Show all lines below holding the string "right".

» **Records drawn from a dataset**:
++++++++++
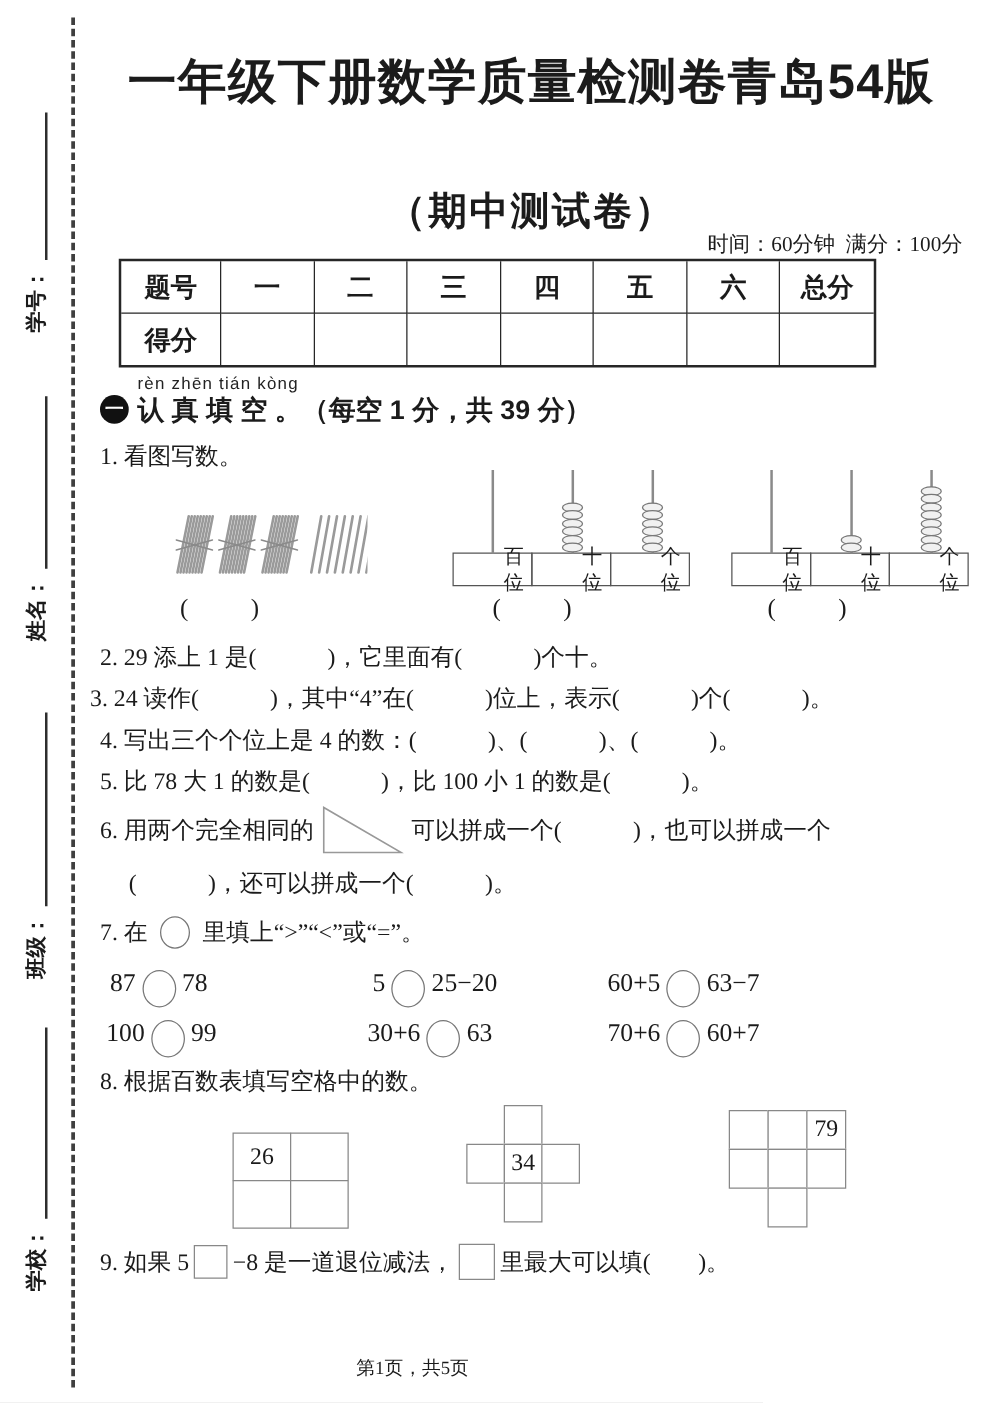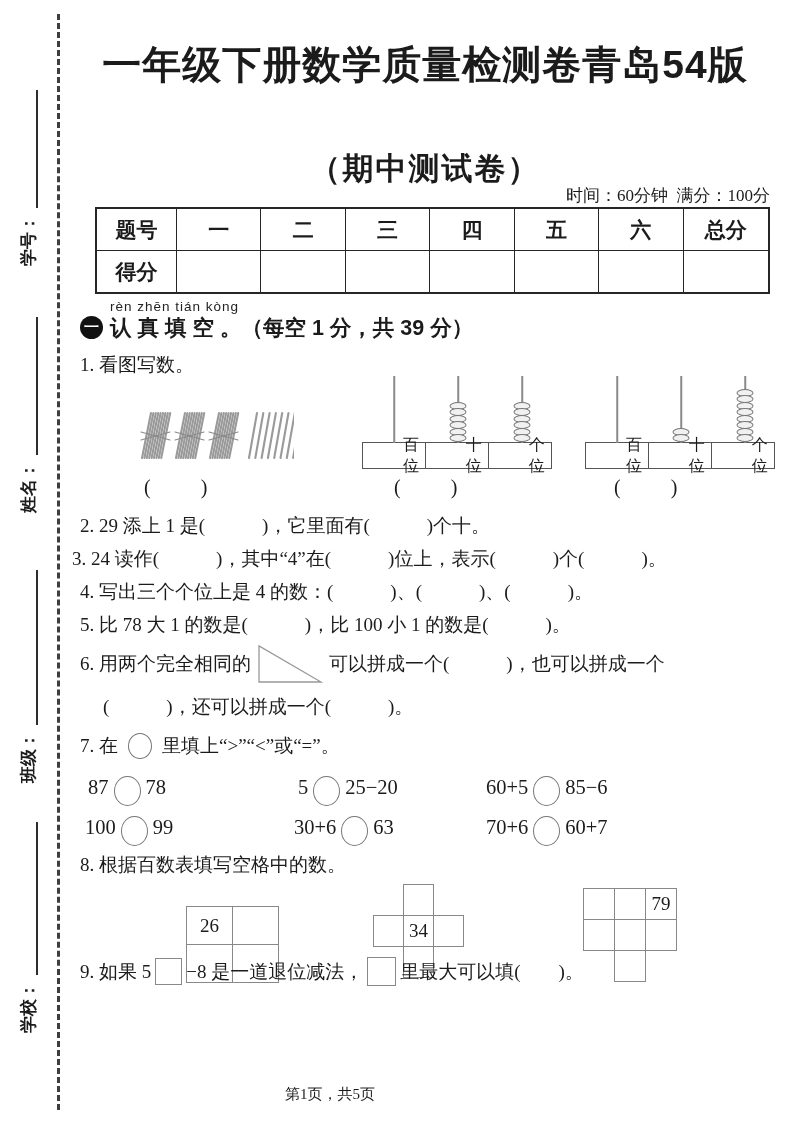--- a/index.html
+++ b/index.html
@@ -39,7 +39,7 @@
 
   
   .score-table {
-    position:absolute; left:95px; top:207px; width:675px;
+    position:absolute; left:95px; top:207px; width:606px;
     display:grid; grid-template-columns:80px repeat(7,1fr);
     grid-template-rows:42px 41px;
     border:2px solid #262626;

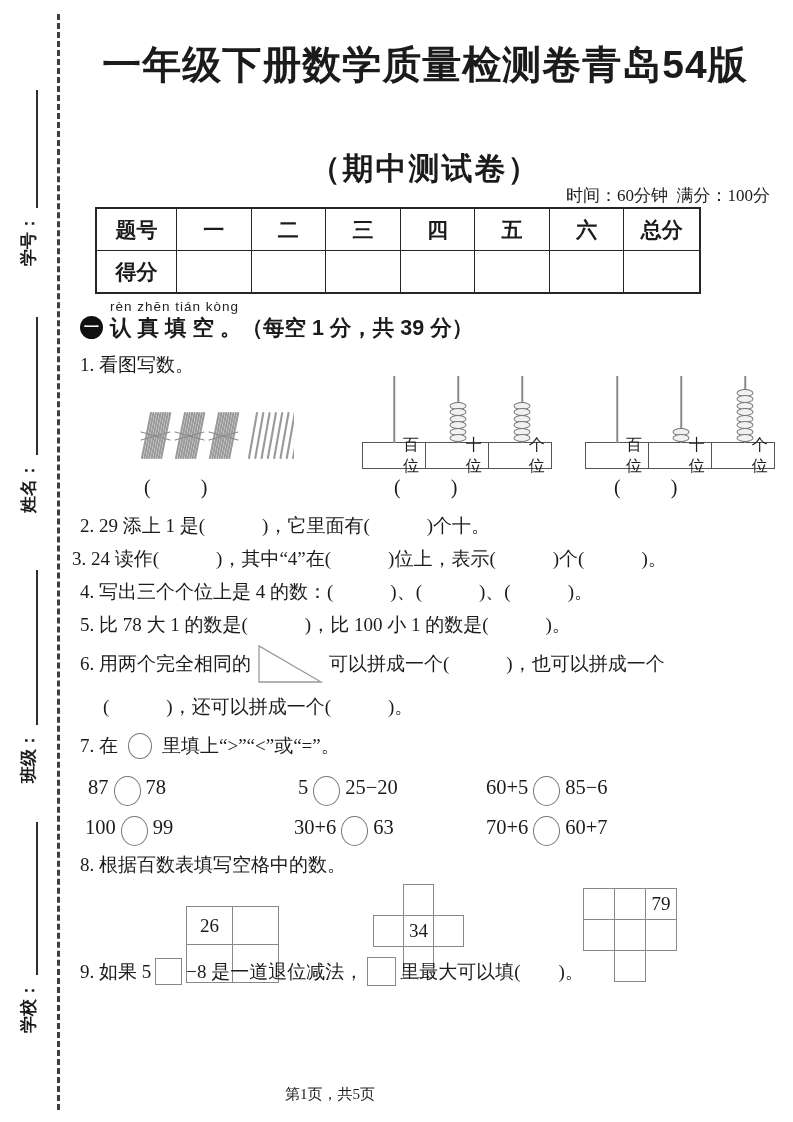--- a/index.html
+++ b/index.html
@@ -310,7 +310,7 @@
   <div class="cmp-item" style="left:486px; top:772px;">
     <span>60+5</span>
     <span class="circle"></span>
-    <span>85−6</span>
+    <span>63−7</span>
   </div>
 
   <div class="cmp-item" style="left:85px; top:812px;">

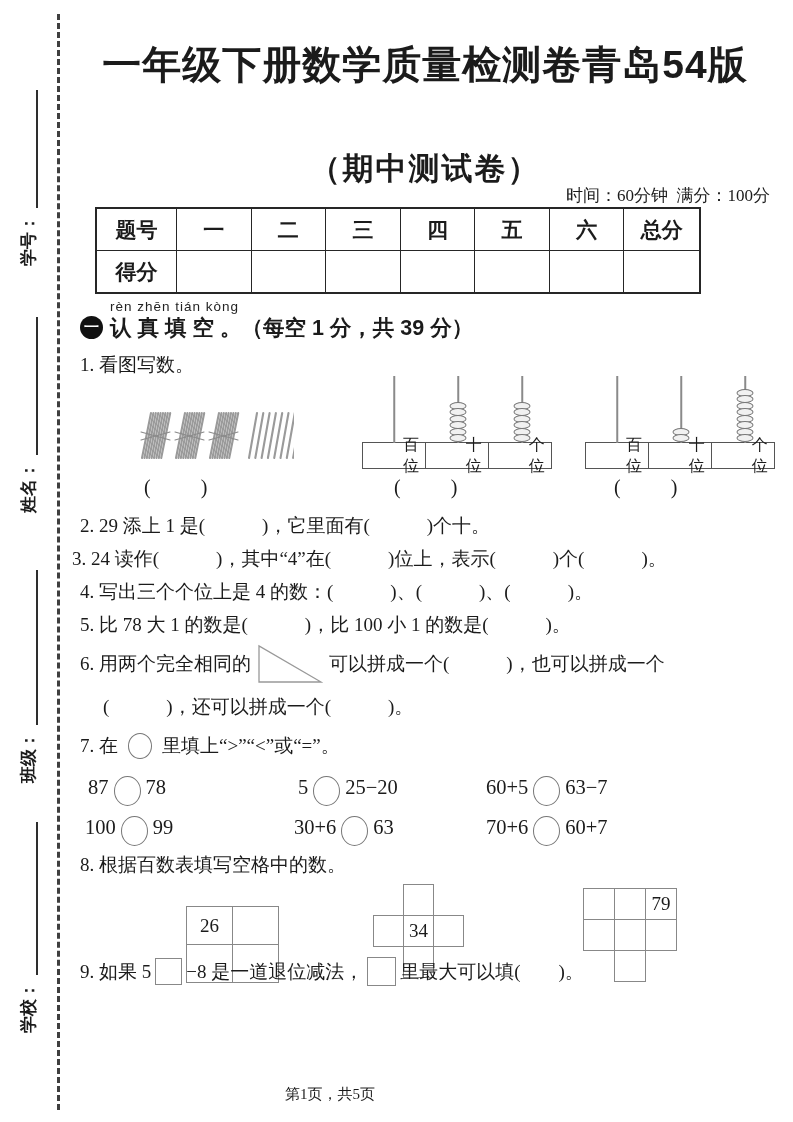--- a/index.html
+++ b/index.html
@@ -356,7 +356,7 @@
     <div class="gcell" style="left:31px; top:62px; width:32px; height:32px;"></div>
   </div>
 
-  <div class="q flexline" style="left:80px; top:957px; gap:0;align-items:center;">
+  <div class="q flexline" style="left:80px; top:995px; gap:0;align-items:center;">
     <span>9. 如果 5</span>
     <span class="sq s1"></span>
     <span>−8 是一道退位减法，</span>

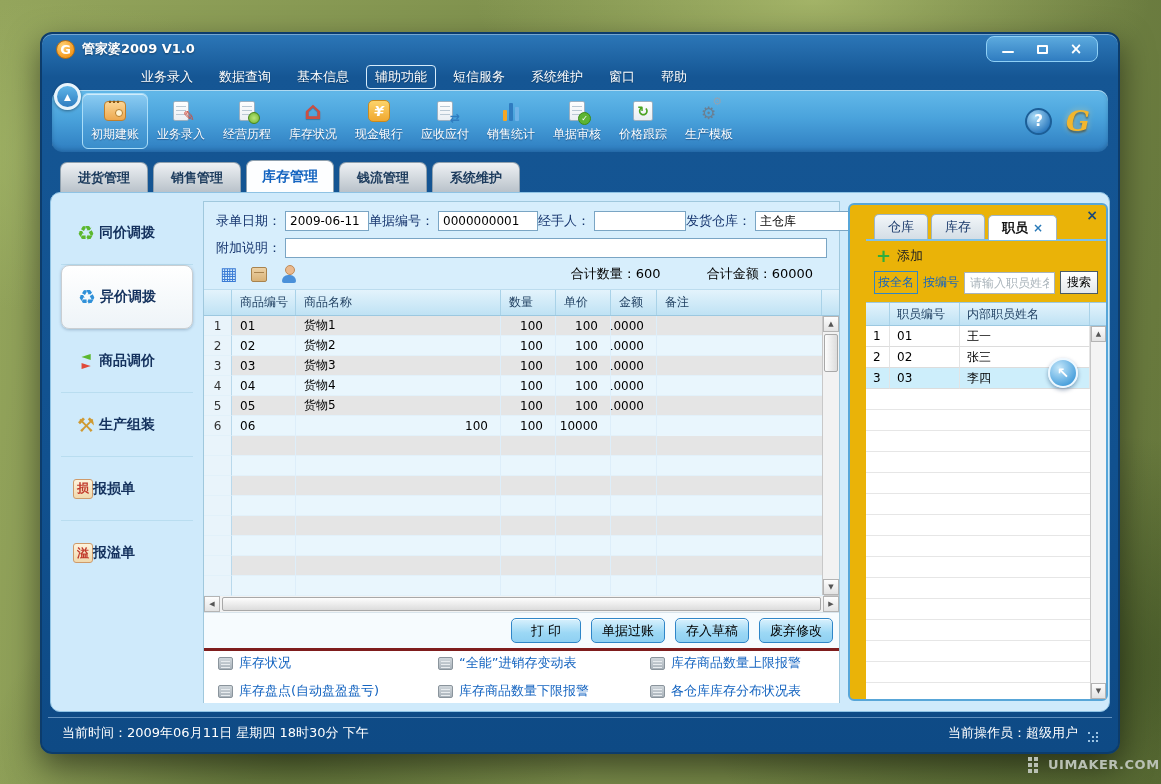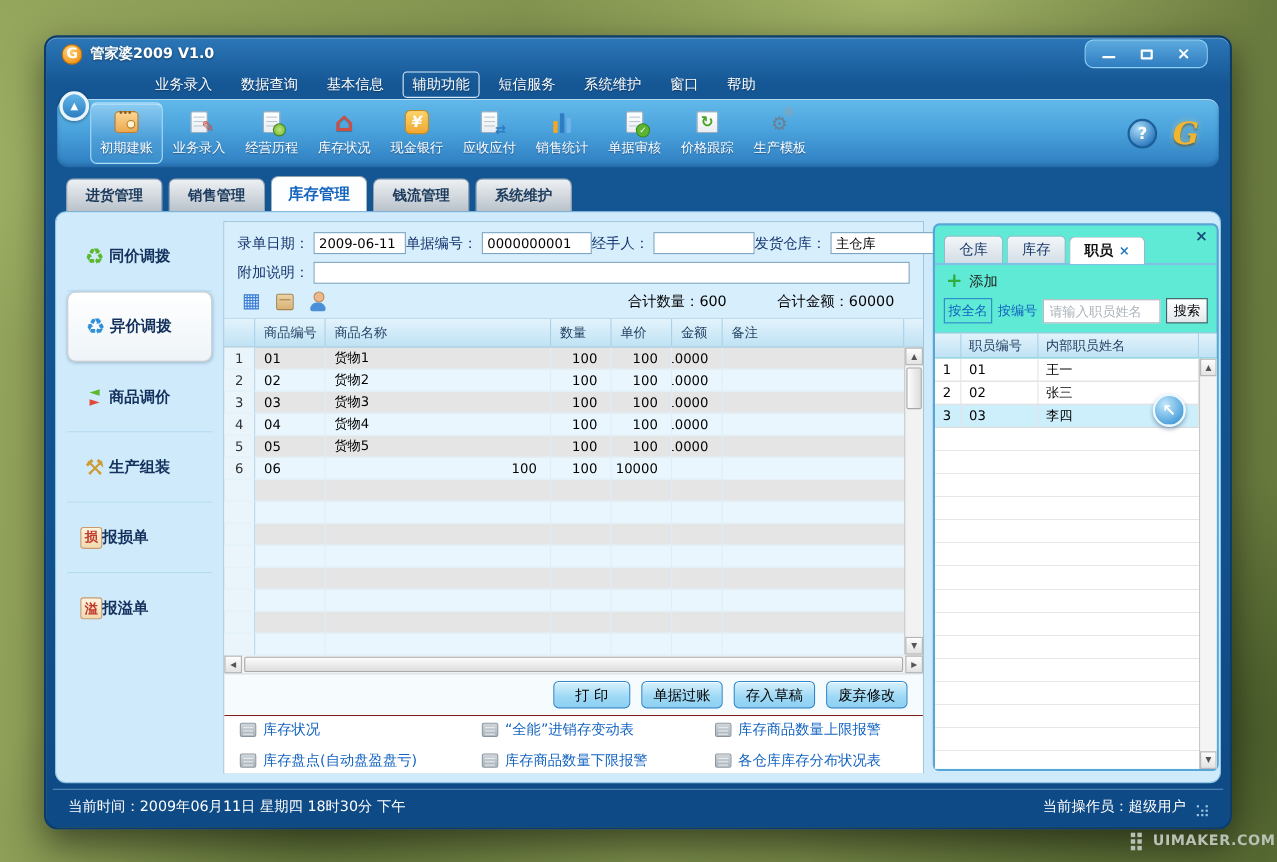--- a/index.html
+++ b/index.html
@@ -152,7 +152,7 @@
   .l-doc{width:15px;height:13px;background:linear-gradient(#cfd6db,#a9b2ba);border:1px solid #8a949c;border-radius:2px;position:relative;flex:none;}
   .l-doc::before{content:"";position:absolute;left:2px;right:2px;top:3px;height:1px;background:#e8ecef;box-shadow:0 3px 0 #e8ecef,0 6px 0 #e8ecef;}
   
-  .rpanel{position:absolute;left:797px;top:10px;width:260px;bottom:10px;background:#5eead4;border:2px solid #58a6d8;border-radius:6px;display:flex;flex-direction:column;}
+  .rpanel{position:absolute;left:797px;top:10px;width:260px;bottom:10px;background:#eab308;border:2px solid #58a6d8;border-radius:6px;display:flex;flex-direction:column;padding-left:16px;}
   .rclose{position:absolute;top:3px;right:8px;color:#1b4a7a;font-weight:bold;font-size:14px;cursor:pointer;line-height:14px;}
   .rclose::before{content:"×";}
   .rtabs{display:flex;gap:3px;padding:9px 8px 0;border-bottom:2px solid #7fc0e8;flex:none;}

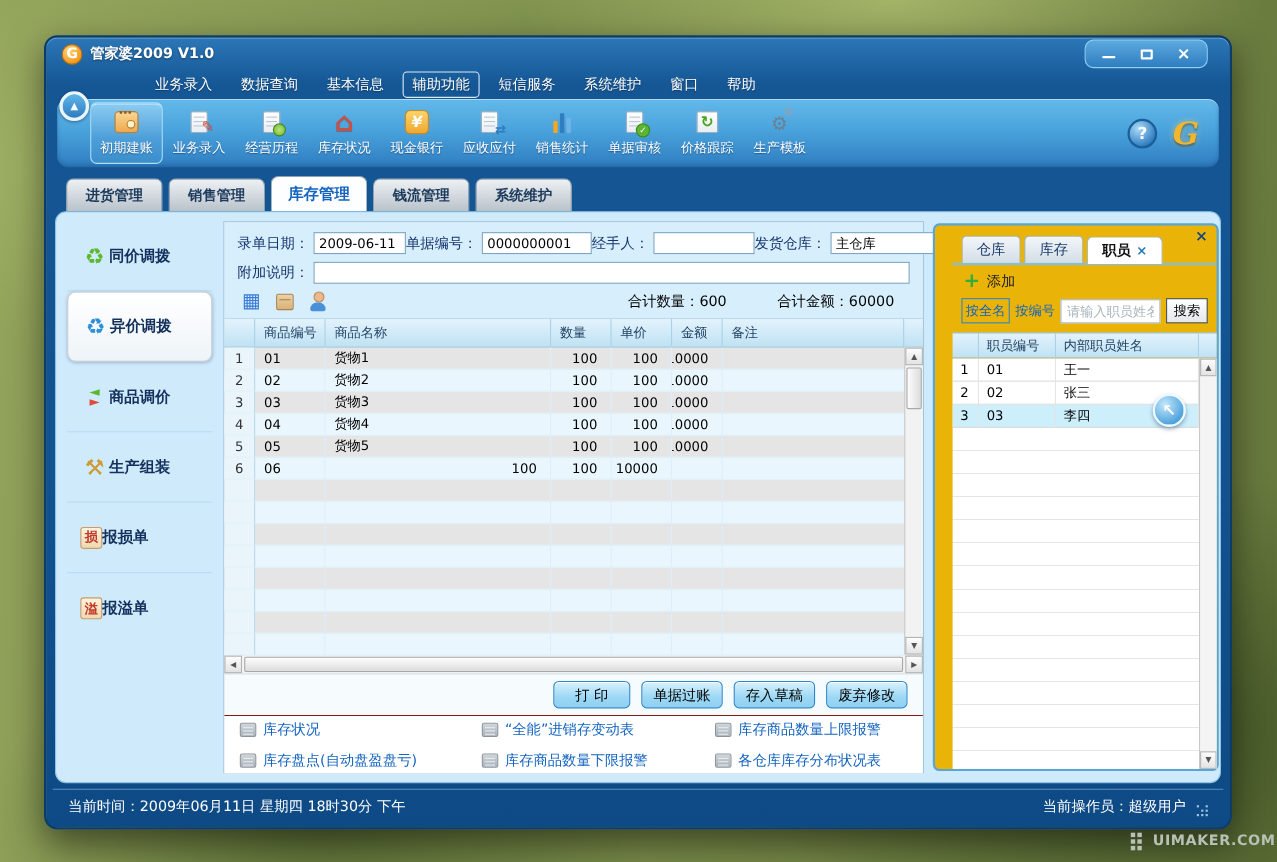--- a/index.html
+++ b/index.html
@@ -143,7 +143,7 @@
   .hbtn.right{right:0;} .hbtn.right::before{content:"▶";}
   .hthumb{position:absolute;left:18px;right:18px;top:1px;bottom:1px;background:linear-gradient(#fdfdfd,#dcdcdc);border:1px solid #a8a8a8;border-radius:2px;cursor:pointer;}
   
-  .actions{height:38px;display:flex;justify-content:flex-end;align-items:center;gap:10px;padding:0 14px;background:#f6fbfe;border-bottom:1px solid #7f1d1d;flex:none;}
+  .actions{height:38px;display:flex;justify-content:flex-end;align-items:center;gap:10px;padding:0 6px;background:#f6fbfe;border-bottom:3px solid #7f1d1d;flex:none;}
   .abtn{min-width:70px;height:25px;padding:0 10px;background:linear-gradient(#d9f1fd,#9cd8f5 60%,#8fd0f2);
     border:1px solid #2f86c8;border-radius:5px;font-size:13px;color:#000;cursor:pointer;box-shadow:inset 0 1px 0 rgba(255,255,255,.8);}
++++++++++
» **Response to this exercise**:
   .l-doc::before{content:"";position:absolute;left:2px;right:2px;top:3px;height:1px;background:#e8ecef;box-shadow:0 3px 0 #e8ecef,0 6px 0 #e8ecef;}
   .rclose{position:absolute;top:3px;right:8px;color:#1b4a7a;font-weight:bold;font-size:14px;cursor:pointer;line-height:14px;}
   .hbtn.right{right:0;} .hbtn.right::before{content:"▶";}
   .hthumb{position:absolute;left:18px;right:18px;top:1px;bottom:1px;background:linear-gradient(#fdfdfd,#dcdcdc);border:1px solid #a8a8a8;border-radius:2px;cursor:pointer;}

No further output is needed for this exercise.